Otte S, Belden WJ, Heidtman M, Liu J, Jensen ON, Barlowe C - J. Cell Biol. (2001)

Bottom Line: The expression levels of Erv41p and Erv46p are interdependent such that Erv46p was reduced in an erv41Delta strain, and Erv41p was not detected in an erv46Delta strain.When the erv41Delta or ev46Delta alleles were combined with other mutations in the early secretory pathway, altered growth phenotypes were observed in some of the double mutant strains.A cell-free assay that reproduces transport between the ER and Golgi indicates that deletion of the Erv41p-Erv46p complex influences the membrane fusion stage of transport.

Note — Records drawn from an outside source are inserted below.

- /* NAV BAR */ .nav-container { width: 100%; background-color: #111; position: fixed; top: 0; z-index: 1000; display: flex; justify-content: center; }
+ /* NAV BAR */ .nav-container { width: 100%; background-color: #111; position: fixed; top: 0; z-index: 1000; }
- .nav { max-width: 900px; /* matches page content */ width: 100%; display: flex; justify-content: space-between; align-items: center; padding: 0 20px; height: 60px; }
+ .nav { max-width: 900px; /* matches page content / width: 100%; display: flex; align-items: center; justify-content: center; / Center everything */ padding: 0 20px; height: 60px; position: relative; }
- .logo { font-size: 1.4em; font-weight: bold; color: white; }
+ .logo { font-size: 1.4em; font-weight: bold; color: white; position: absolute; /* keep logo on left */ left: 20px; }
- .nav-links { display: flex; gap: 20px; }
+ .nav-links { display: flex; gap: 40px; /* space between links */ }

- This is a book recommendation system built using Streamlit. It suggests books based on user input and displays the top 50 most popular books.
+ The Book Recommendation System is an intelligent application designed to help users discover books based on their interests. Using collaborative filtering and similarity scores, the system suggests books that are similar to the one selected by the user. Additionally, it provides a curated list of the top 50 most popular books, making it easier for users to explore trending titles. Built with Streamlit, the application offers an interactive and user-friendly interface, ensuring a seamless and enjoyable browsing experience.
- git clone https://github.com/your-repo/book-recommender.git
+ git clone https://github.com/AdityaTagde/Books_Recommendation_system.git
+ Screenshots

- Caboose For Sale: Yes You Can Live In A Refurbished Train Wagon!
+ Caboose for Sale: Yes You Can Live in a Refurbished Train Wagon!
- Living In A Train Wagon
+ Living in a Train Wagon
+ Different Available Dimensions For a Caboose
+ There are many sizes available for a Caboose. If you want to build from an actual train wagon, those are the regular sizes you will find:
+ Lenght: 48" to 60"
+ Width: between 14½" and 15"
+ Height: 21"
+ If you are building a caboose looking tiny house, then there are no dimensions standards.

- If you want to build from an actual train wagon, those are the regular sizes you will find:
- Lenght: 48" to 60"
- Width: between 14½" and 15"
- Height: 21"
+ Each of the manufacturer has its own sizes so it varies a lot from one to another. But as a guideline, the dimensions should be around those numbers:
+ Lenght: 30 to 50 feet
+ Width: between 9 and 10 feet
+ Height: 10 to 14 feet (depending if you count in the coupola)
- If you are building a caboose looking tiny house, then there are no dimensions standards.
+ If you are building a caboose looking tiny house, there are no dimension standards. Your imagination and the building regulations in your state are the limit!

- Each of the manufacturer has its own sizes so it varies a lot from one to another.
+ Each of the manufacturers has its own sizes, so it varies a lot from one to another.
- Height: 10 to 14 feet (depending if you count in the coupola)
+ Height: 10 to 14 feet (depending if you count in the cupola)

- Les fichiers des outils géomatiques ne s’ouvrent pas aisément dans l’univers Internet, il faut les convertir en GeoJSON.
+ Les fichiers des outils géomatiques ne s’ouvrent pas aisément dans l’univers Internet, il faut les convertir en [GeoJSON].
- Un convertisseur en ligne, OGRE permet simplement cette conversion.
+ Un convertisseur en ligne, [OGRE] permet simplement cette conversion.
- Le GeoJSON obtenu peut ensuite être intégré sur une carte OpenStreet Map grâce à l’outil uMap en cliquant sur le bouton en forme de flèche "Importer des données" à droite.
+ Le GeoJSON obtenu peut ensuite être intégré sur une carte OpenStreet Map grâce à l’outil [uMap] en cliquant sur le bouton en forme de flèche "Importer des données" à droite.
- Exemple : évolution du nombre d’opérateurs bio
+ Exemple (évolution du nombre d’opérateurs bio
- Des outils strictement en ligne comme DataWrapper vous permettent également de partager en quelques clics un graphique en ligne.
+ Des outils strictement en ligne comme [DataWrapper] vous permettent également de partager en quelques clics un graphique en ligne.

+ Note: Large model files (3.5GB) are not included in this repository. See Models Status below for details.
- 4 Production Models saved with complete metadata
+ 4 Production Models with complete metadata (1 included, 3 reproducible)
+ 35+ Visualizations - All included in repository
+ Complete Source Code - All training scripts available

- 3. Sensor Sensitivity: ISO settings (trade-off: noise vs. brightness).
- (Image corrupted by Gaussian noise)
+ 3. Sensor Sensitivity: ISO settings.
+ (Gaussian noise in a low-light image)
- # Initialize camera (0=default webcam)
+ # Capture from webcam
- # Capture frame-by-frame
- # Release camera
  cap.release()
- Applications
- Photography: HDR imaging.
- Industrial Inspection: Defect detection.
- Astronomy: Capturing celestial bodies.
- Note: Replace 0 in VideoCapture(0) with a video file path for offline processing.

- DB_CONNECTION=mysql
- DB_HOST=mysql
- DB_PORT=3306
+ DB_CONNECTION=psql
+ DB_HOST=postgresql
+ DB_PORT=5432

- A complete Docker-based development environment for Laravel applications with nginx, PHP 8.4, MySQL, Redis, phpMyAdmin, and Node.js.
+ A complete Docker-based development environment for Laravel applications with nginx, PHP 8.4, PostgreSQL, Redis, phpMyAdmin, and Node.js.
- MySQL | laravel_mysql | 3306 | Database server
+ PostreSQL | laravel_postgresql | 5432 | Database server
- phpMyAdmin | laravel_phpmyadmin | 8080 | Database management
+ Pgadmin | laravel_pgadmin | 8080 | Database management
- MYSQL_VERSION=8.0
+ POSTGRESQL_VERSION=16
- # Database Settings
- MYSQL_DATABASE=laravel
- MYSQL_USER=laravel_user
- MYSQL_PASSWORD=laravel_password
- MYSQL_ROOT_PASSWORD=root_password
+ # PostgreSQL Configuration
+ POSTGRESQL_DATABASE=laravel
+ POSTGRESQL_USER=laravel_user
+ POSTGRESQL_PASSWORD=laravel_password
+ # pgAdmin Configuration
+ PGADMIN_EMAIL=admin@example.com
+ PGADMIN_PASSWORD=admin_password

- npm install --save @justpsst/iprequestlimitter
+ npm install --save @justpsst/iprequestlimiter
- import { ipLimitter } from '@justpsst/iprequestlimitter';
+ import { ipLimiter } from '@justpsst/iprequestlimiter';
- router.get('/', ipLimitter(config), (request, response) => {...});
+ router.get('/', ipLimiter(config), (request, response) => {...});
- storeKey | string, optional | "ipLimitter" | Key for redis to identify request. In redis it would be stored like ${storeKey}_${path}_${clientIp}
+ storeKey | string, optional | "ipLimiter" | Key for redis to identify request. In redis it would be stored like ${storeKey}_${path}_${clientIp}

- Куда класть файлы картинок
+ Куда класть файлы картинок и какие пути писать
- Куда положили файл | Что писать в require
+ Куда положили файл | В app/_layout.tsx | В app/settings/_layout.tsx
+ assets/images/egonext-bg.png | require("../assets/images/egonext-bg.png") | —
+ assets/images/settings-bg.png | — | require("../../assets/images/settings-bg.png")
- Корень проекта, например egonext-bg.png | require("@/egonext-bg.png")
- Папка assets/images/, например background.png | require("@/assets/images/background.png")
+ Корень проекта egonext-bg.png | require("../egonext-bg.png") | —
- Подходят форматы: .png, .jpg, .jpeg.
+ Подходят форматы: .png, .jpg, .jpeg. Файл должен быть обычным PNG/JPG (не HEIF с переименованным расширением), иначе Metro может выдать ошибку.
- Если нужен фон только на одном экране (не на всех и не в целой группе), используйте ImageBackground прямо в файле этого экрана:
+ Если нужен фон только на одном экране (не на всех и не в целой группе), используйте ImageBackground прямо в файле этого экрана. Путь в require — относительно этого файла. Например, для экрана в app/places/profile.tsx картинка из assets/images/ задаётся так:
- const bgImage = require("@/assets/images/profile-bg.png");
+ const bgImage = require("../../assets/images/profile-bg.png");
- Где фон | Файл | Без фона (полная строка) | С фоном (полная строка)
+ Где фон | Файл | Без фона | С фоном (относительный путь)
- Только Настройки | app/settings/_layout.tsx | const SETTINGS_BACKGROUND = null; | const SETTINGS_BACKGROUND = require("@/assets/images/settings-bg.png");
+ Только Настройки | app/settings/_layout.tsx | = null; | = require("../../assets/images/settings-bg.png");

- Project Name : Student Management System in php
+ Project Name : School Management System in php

View Article: PubMed Central - PubMed

Affiliation: Department of Biochemistry, Dartmouth Medical School, Hanover, New Hampshire 03755, USA.

ABSTRACT
Proteins contained on purified COPII vesicles were analyzed by matrix-assisted laser desorption ionization mass spectrometry combined with database searching. We identified four known vesicle proteins (Erv14p, Bet1p, Emp24p, and Erv25p) and an additional nine species (Yip3p, Rer1p, Erp1p, Erp2p, Erv29p, Yif1p, Erv41p, Erv46p, and Emp47p) that had not been localized to ER vesicles. Using antibodies, we demonstrate that these proteins are selectively and efficiently packaged into COPII vesicles. Three of the newly identified vesicle proteins (Erv29p, Erv41p, and Erv46p) represent uncharacterized integral membrane proteins that are conserved across species. Erv41p and Erv46p were further characterized. These proteins colocalized to ER and Golgi membranes and exist in a detergent-soluble complex that was isolated by immunoprecipitation. Yeast strains lacking Erv41p and/or Erv46p are viable but display cold sensitivity. The expression levels of Erv41p and Erv46p are interdependent such that Erv46p was reduced in an erv41Delta strain, and Erv41p was not detected in an erv46Delta strain. When the erv41Delta or ev46Delta alleles were combined with other mutations in the early secretory pathway, altered growth phenotypes were observed in some of the double mutant strains. A cell-free assay that reproduces transport between the ER and Golgi indicates that deletion of the Erv41p-Erv46p complex influences the membrane fusion stage of transport.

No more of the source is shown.